This project seeks to discover new algorithms and develop algorithmic tools to address fundamental open problems in the theory of algorithms under the following focus topics: (1) Rounding. The power of affine transformations in the design of algorithms and in their analysis, including for solving LP's in strongly polynomial time and approximately sandwiching convex bodies. (2) Learning. Algorithms for learning polyhedra, learning subspace juntas and identifying planted cliques in random graphs. (3) Isoperimetric inequalities. Extensions of Cheeger's method to higher eigenvalues and multi-partitions, and the KLS hyperplane conjecture. (4) Lattices and convex geometry. Optimization and sampling problems over lattices, including: (a) the complexity of integer programming (determining whether a convex body intersects a given lattice), (b) the complexity of cutting plane methods, and (c) conditions under which lattice points in a convex body be sampled efficiently.
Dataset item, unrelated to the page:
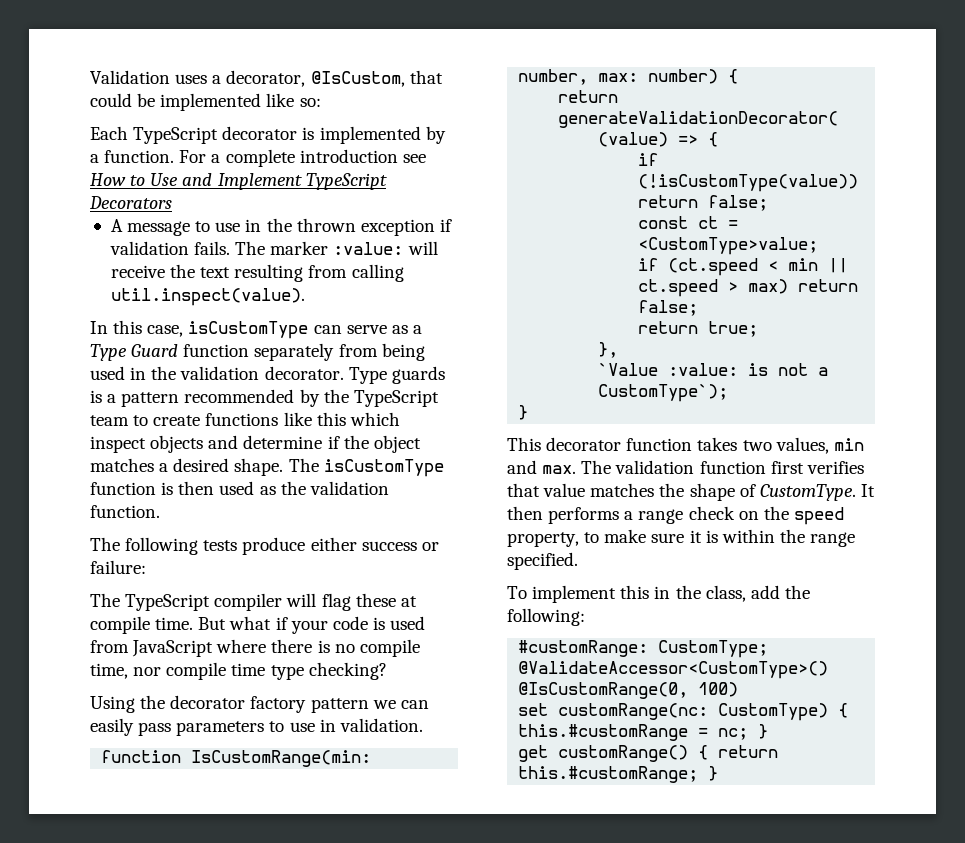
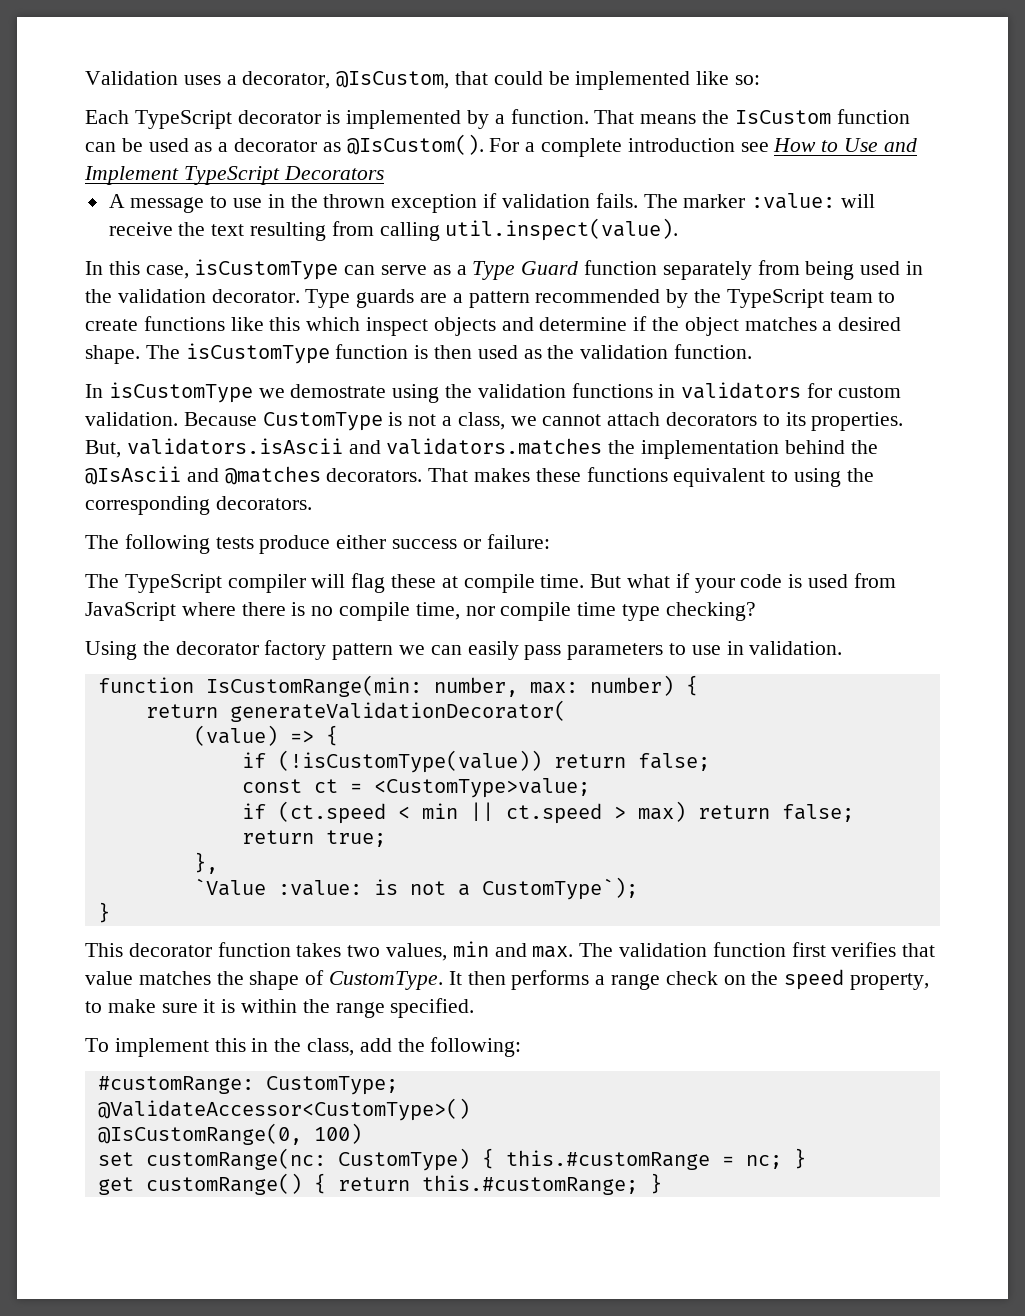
(175, 156) none -> [594,109,910,124] [85,134,484,155] That means the IsCustom function can be used as a decorator as @IsCustom().
[90,390,102,403] is -> [420,293,448,303] are
(160, 511) none -> [85,382,901,403] [85,412,904,431] [85,438,878,459] [85,466,874,487] [85,496,312,515] // In isCustomType we demostrate using the validation functions in validators for custom validation. Because CustomType is not a class, we cannot attach decorators to its properties. But, validators.isAscii and validators.matches the implementation behind the @IsAscii and @matches decorators. That makes these functions equivalent to using the corresponding decorators.

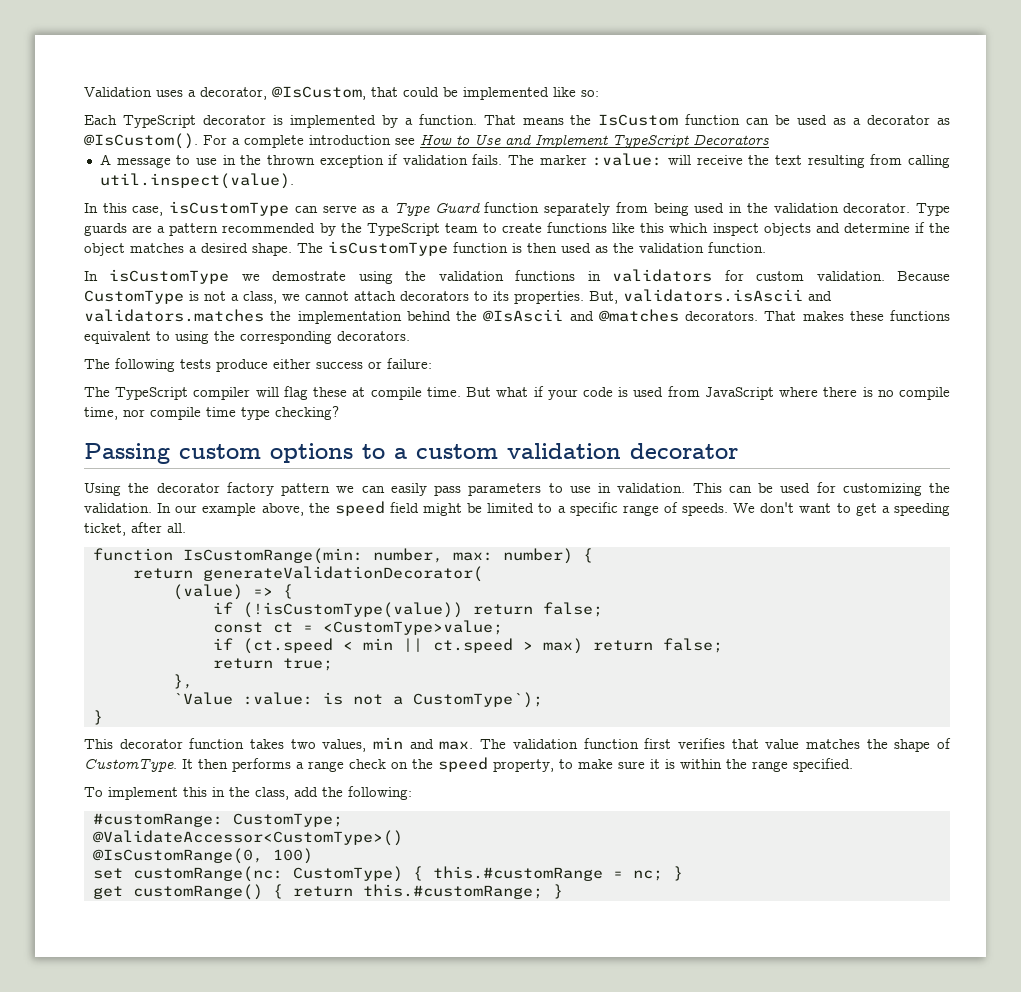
(756, 611) none -> [84,443,738,464] // Passing custom options to a custom validation decorator
(843, 648) none -> [692,482,950,496] [84,501,951,516] [84,522,186,536] This can be used for customizing the validation. In our example above, the speed field might be limited to a specific range of speeds. We don't want to get a speeding ticket, after all.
The problems explored are of a basic nature, and originate from many areas, including optimization (both discrete and continuous), sampling, machine learning and data mining. With the increasing availability of high-dimensional data in important application areas, efficient tools to handle such data are a necessity. This award addresses some of the most basic questions arising from this need.
The PI, an active member of the Algorithms and Randomness Center (ARC), served as its founding director and continues in-depth collaborations with scientists from various fields to identify problems and ideas that could play a fundamental role in understanding the complexity of computation. The project will contribute to graduate courses with online notes, textbooks and up-to-date survey articles.